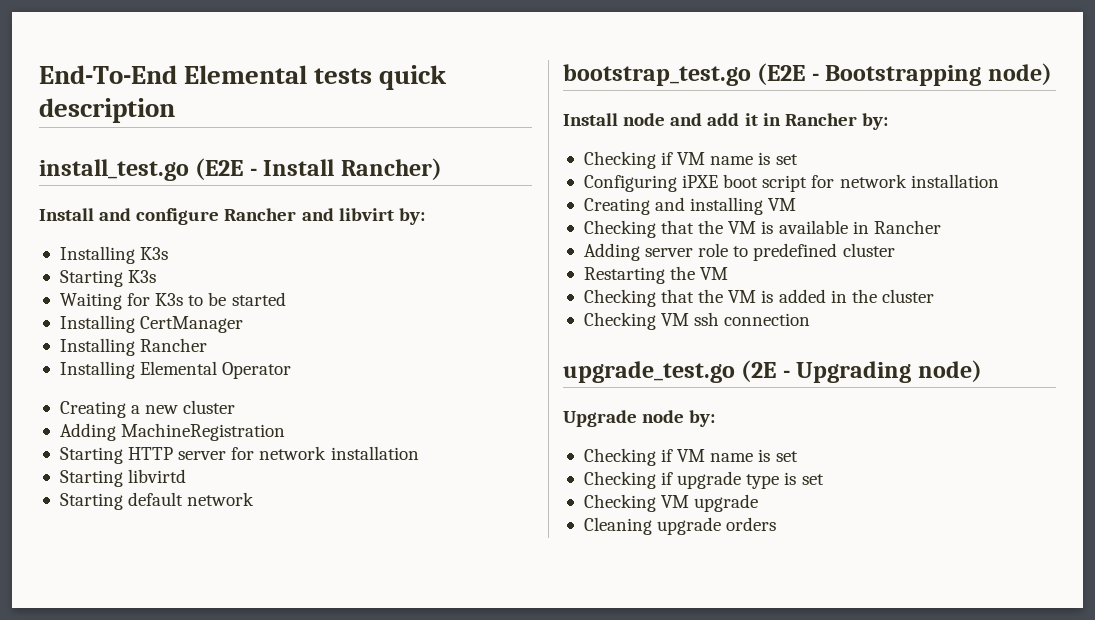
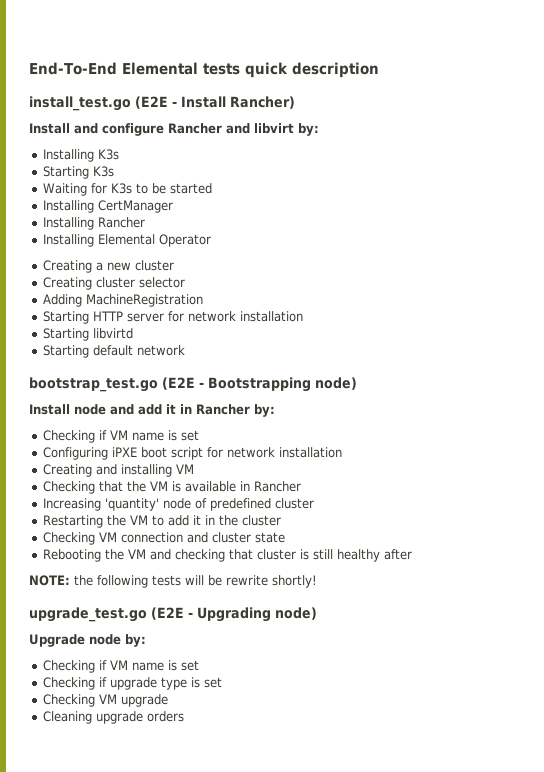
+ Creating cluster selector
- Adding server role to predefined cluster
+ Increasing 'quantity' node of predefined cluster
- Restarting the VM
- Checking that the VM is added in the cluster
+ Restarting the VM to add it in the cluster
- Checking VM ssh connection
+ Checking VM connection and cluster state
+ Rebooting the VM and checking that cluster is still healthy after
+ NOTE: the following tests will be rewrite shortly!
- upgrade_test.go (2E - Upgrading node)
+ upgrade_test.go (E2E - Upgrading node)

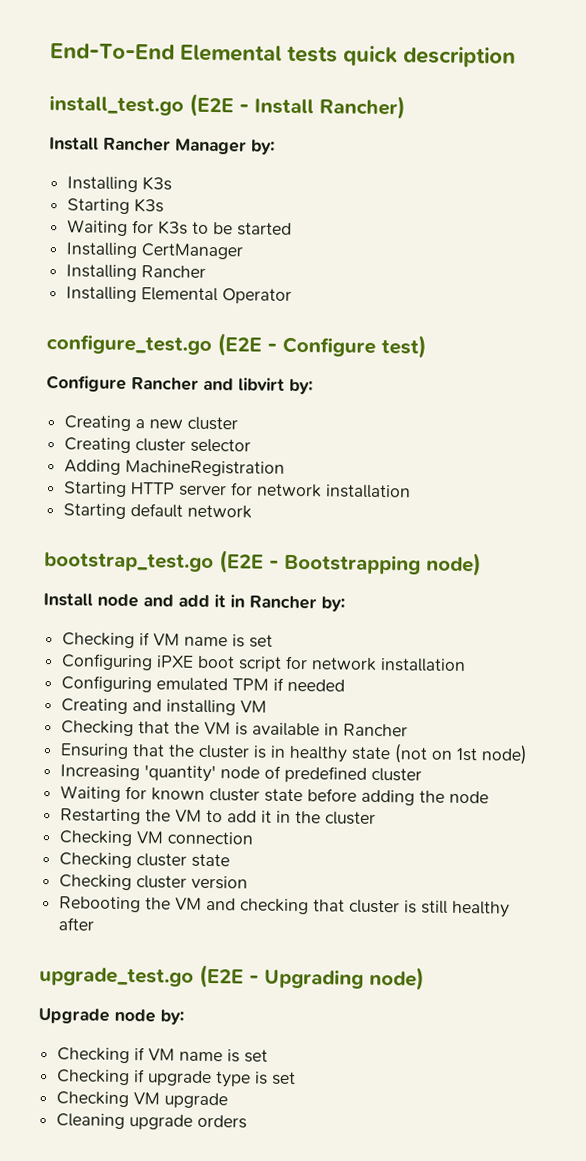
- Install and configure Rancher and libvirt by:
+ Install Rancher Manager by:
+ configure_test.go (E2E - Configure test)
+ Configure Rancher and libvirt by:
- Starting libvirtd
+ Configuring emulated TPM if needed
+ Ensuring that the cluster is in healthy state (not on 1st node)
+ Waiting for known cluster state before adding the node
- Checking VM connection and cluster state
+ Checking VM connection
+ Checking cluster state
+ Checking cluster version
- NOTE: the following tests will be rewrite shortly!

============

* The task
Restate every record exactly, please; do not copy the pictures.

* Answer for this exercise
+ Creating cluster selector
- Adding server role to predefined cluster
+ Increasing 'quantity' node of predefined cluster
- Restarting the VM
- Checking that the VM is added in the cluster
+ Restarting the VM to add it in the cluster
- Checking VM ssh connection
+ Checking VM connection and cluster state
+ Rebooting the VM and checking that cluster is still healthy after
+ NOTE: the following tests will be rewrite shortly!
- upgrade_test.go (2E - Upgrading node)
+ upgrade_test.go (E2E - Upgrading node)

- Install and configure Rancher and libvirt by:
+ Install Rancher Manager by:
+ configure_test.go (E2E - Configure test)
+ Configure Rancher and libvirt by:
- Starting libvirtd
+ Configuring emulated TPM if needed
+ Ensuring that the cluster is in healthy state (not on 1st node)
+ Waiting for known cluster state before adding the node
- Checking VM connection and cluster state
+ Checking VM connection
+ Checking cluster state
+ Checking cluster version
- NOTE: the following tests will be rewrite shortly!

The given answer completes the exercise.